Unseren neuen Kommentar für den 07.12.16 finden Sie hier.


OPEC entwickelt Einsicht

Die Ölnotierungen fielen gestern deutlich. Sie folgten damit den Erwartungen nach einer Gegenreaktion auf die kräftigen Preissteigerungen der letzten Wochen. Und auch der Dollar zeigte Zurückhaltung in seinem frischen Aufwärtstrend. Hier könnte sich ebenfalls eine Gegenreaktion entwickeln.

Ausgelöst wurde die gegen den herrschenden Trend gerichtete Bewegung von Aussagen aus OPEC-Kreisen, dass man darüber nachdenkt, das Ölangebot zu erhöhen, und durch unerwartete Anstiege in den US-Rohöllagern.

Wenn die Ölpreise in den kommenden zwei Wochen auf dem aktuell hohen Niveau bleiben, ist eine Erhöhung des OPEC-Angebots wahrscheinlich. Kartellmitglieder zeigten sich über die hohen Preise überrascht. Man hat die Lage vermutlich falsch eingeschätzt. Vorsichtige Kritik über die Zuverlässigkeit der eigenen Produktions- und Nachfrageprognosen wird hörbar. Diese Prognosen wurden allerdings durch die europäische IEA bestätigt. Möglicherweise wird in beiden Lagern mit veralteten Modellen gerechnet.
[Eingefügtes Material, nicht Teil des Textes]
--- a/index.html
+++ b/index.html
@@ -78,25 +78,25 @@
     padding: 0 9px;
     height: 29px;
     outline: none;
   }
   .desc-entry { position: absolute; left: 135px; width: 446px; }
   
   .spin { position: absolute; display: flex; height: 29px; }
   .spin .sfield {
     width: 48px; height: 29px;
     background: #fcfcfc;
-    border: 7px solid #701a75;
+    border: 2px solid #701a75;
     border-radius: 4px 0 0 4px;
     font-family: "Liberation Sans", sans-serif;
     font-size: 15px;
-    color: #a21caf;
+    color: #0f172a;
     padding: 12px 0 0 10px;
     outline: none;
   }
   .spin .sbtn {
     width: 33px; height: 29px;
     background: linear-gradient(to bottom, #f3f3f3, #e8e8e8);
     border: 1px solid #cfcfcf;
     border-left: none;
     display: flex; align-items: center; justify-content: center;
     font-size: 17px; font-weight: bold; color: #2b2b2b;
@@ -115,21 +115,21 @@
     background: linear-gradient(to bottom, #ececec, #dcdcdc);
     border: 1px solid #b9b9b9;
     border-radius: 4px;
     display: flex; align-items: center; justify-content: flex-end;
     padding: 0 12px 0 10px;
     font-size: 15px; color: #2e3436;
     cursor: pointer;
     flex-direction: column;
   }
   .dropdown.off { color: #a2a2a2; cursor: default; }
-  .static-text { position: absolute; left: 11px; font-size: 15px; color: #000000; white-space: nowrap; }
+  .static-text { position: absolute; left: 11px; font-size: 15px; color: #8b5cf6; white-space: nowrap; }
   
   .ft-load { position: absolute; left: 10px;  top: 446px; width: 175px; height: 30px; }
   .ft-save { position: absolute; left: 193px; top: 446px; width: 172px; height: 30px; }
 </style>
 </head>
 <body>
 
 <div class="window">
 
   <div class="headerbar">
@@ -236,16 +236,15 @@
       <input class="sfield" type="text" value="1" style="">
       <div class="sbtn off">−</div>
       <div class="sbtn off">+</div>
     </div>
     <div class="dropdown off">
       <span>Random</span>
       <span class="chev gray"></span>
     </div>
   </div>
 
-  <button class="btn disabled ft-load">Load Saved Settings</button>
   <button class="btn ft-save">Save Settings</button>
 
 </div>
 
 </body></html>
Es könnte sein, dass die jüngste Quotenreduktion zurückgenommen wird. Das nächste OPEC-Treffen ist für den 31. März anberaumt. Die Minister können sich aber auch am Telefon über eine Quotenänderung einigen.

Die wöchentlich veröffentlichten Daten über die Lage in den US-Öllagern brachte gestern eine kleine Überraschung. API (American Petroleum Institute) und DOE (Department of Energy) stellten fest, dass sich in den Rohöllagern 1,6 bzw. 2,0 Mio. Barrel mehr Öl als in der Vorwoche befinden. In Prognosen ging man von einem kleinen Verlust aus. Das DOE spekuliert bereits, dass der Aufbau ein erstes Zeichen für eine frühe Wende sein könnte. Üblicherweise gibt es zwischen Ende Februar und Ende April einen deutlichen Rohölaufbau in den Lagern.
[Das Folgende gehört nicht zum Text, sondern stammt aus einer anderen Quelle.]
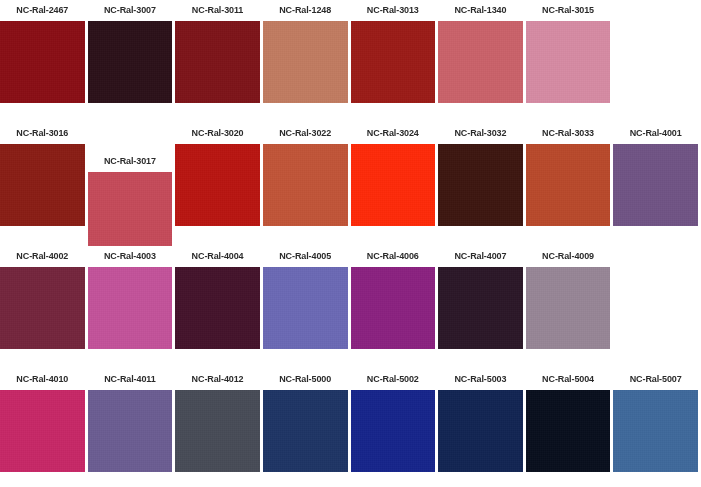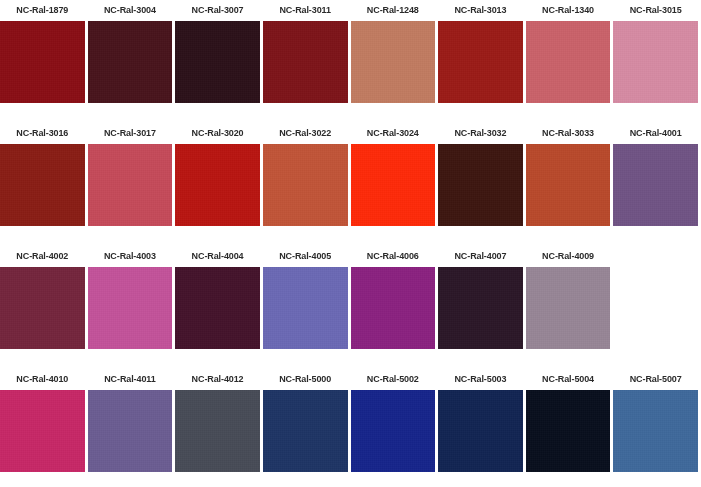--- a/index.html
+++ b/index.html
@@ -63,26 +63,22 @@
     background-size: 2px 2px, 2px 2px;
   }
 </style>
 </head>
 <body>
 
 <div id="swatch-chart" style="background-color: rgb(255, 255, 255);">
 
   <div class="swatch-row">
     <div class="swatch-cell">
-      <div class="swatch-label" style="color: rgb(43, 43, 43);">NC-Ral-1879</div>
+      <div class="swatch-label" style="color: rgb(43, 43, 43);">NC-Ral-2467</div>
       <div class="swatch-chip" style="background-color: rgb(138, 13, 20);"></div>
-    </div>
-    <div class="swatch-cell">
-      <div class="swatch-label" style="color: rgb(43, 43, 43);">NC-Ral-3004</div>
-      <div class="swatch-chip" style="background-color: rgb(72, 19, 27);"></div>
     </div>
     <div class="swatch-cell">
       <div class="swatch-label" style="color: rgb(43, 43, 43);">NC-Ral-3007</div>
       <div class="swatch-chip" style="background-color: rgb(44, 16, 24);"></div>
     </div>
     <div class="swatch-cell">
       <div class="swatch-label" style="color: rgb(43, 43, 43);">NC-Ral-3011</div>
       <div class="swatch-chip" style="background-color: rgb(124, 19, 24);"></div>
     </div>
     <div class="swatch-cell">
@@ -102,21 +98,21 @@
       <div class="swatch-chip" style="background-color: rgb(214, 139, 163);"></div>
     </div>
   </div>
 
   <div class="swatch-row">
     <div class="swatch-cell">
       <div class="swatch-label" style="color: rgb(43, 43, 43);">NC-Ral-3016</div>
       <div class="swatch-chip" style="background-color: rgb(138, 28, 20);"></div>
     </div>
     <div class="swatch-cell">
-      <div class="swatch-label" style="color: rgb(43, 43, 43);">NC-Ral-3017</div>
+      <div class="swatch-label" style="color: rgb(43, 43, 43); margin-top: 28px;">NC-Ral-3017</div>
       <div class="swatch-chip" style="background-color: rgb(196, 74, 89);"></div>
     </div>
     <div class="swatch-cell">
       <div class="swatch-label" style="color: rgb(43, 43, 43);">NC-Ral-3020</div>
       <div class="swatch-chip" style="background-color: rgb(184, 20, 16);"></div>
     </div>
     <div class="swatch-cell">
       <div class="swatch-label" style="color: rgb(43, 43, 43);">NC-Ral-3022</div>
       <div class="swatch-chip" style="background-color: rgb(192, 84, 56);"></div>
     </div>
Die raffinierten Produkte folgten ansatzweise den Erwartungen. Heizöl und Diesel verloren 2,0 bzw. 0,1 Mio. Barrel zur Vorwoche. Benzin verlor 1,8 bzw. 1,4 Mio. Barrel. Damit liegt das kritisch verfolgte Benzin wieder etwas schlechter als in den Prognosen. Gestern konnte das den Kursverlauf jedoch nicht beeinflussen. Die Importe insbesondere von Rohöl sind weiterhin sehr hoch.

Charttechnisch hat sich mit der gestrigen Kursbewegung ein Bild ergeben, dass den Fortgang einer Gegenreaktion erwarten lässt. Der längerfristige Aufwärtstrend für Rohöl bleibt aber vollkommen unberührt. Etwas besser ist das Bild beim dollarnotierten Heizöl. Hier sieht es nach einem Abschwung in einer mittelfristigen Seitwärtsbewegung aus.
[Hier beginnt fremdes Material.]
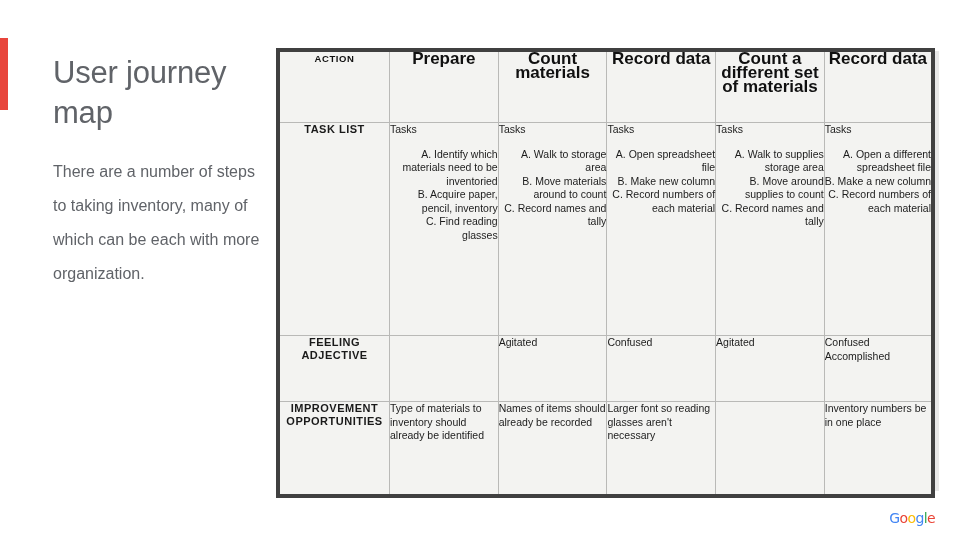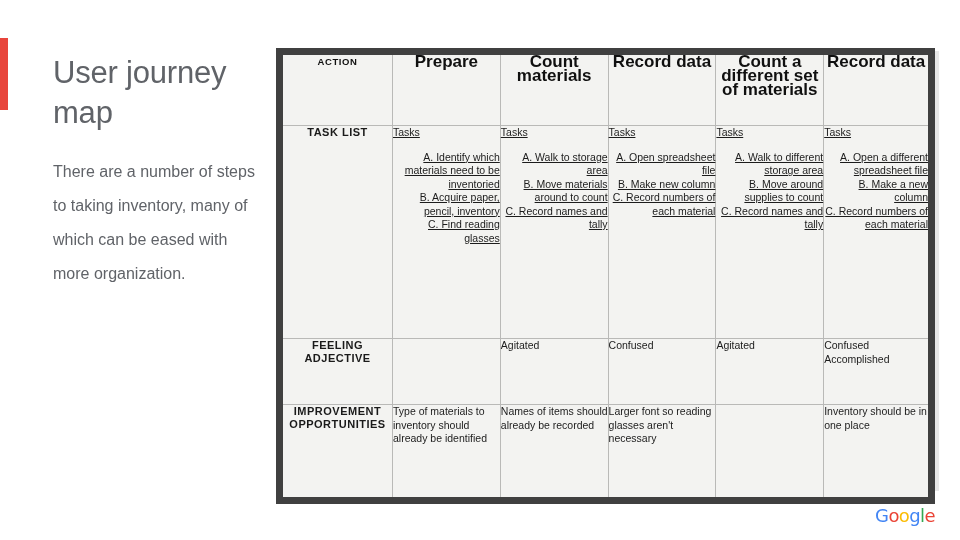--- a/index.html
+++ b/index.html
@@ -73,21 +73,21 @@
   #journey-table {
     position: absolute;
     left: 276px;
     top: 48px;
     width: 659px;
     height: 440px;
     border-collapse: collapse;
     table-layout: fixed;
     background: #f3f3f1;
     z-index: 1;
-    border: 7px solid #404040;
+    border: 4px solid #404040;
   }
 
   #journey-table td {
     vertical-align: top;
     padding: 0;
     border: 1px solid #b9b9b7;
     background: #f3f3f1;
   }
 
   
@@ -126,60 +126,60 @@
   td.cell {
     width: 109px;
     padding: 9px 7px 6px 8px;
     font-size: 10.5px;
     line-height: 13.5px;
     color: #1c1c1c;
   }
 
   tr.tasks-row td { height: 212px; }
   tr.tasks-row td.row-label { border-bottom: 2px solid #5b5b5b; }
-  tr.tasks-row td.cell { border-bottom: 1px solid #b9b9b7; text-decoration: underline; }
+  tr.tasks-row td.cell { border-bottom: 1px solid #b9b9b7; }
 
   tr.feeling-row td { height: 65px; }
   tr.feeling-row td.row-label { border-bottom: 2px solid #5b5b5b; margin-top: 33px; }
 
   tr.improve-row td { height: 92px; }
 
   .tasks-head {
     display: block;
     margin-bottom: 11px;
   }
   .task-line { display: block; text-align: right; }
 
   .cell-line { display: block; }
 
   
   .google-logo {
     position: absolute;
     right: 25px;
     bottom: 14px;
-    font-size: 18px;
+    font-size: 14px;
     font-family: "DejaVu Sans", sans-serif;
     letter-spacing: -0.6px;
     font-weight: 500;
   }
   .g-b { color: #4285f4; }
   .g-r { color: #ea4335; }
   .g-y { color: #fbbc05; }
   .g-g { color: #34a853; }
 </style>
 </head>
 <body>
 
 <div id="slide">
 
   <div class="accent-bar"></div>
 
   <div class="left-panel">
     <h1 class="slide-title">User journey map</h1>
-    <p class="slide-body">There are a number of steps to taking inventory, many of which can be eased with more organization.</p>
+    <p class="slide-body">There are a number of steps to taking inventory, many of which can be each with more organization.</p>
   </div>
 
   <div class="table-shadow"></div>
 
   <table id="journey-table">
     <tbody>
 
       <tr class="header-row">
         <td class="row-label">ACTION</td>
         <td>Prepare</td>
@@ -204,21 +204,21 @@
           <span class="task-line">C. Record names and tally</span>
         </td>
         <td class="cell">
           <span class="tasks-head">Tasks</span>
           <span class="task-line">A. Open spreadsheet file</span>
           <span class="task-line">B. Make new column</span>
           <span class="task-line">C. Record numbers of each material</span>
         </td>
         <td class="cell">
           <span class="tasks-head">Tasks</span>
-          <span class="task-line">A.  Walk to different storage area</span>
+          <span class="task-line">A.  Walk to supplies storage area</span>
           <span class="task-line">B. Move around supplies to count</span>
           <span class="task-line">C. Record names and tally</span>
         </td>
         <td class="cell">
           <span class="tasks-head">Tasks</span>
           <span class="task-line">A. Open a different spreadsheet file</span>
           <span class="task-line">B. Make a new column</span>
           <span class="task-line">C. Record numbers of each material</span>
         </td>
       </tr>
@@ -240,21 +240,21 @@
           <span class="cell-line">Accomplished</span>
         </td>
       </tr>
 
       <tr class="improve-row">
         <td class="row-label">IMPROVEMENT OPPORTUNITIES</td>
         <td class="cell">Type of materials to inventory should already be identified</td>
         <td class="cell">Names of items should already be recorded</td>
         <td class="cell">Larger font so reading glasses aren't necessary</td>
         <td class="cell"></td>
-        <td class="cell">Inventory should be in one place</td>
+        <td class="cell">Inventory numbers be in one place</td>
       </tr>
     </tbody>
   </table>
 
   <div class="google-logo">
     <span class="g-b">G</span><span class="g-r">o</span><span class="g-y">o</span><span class="g-b">g</span><span class="g-g">l</span><span class="g-r">e</span>
   </div>
 
 </div>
Der Dollar verfolgte gestern zunächst seinem neu gewonnen Aufwärtstrend zum Euro. Im Tagesverlauf riss der Lauf aber plötzlich ab. Nun spricht der Chart ebenfalls für eine Gegenreaktion auf die rasanten Kursgewinne der letzten Wochen.

Gasöl verlor gestern kräftig an Wert. Zeitweise tändelte der Preis sogar an der 270$-Marke. Heute Morgen stabilisiert er sich bei 275,75$ für die Tonne.

Unsere Heizölpreise erlebten nach Tagen des Anstiegs endlich mal wieder eine nennenswerte Verbilligung. Wir gehen davon aus, dass sie nur kurzfristig anhält. Der Durchschnittspreis bleibt damit gerade noch in der als gut kaufbar anzusehenden Zone. Vor einem Jahr waren 3000 Liter Heizöl im Schnitt 20% teurer als heute. Damals standen die Preise kurz vor ihrem kriegsbedingten Hoch.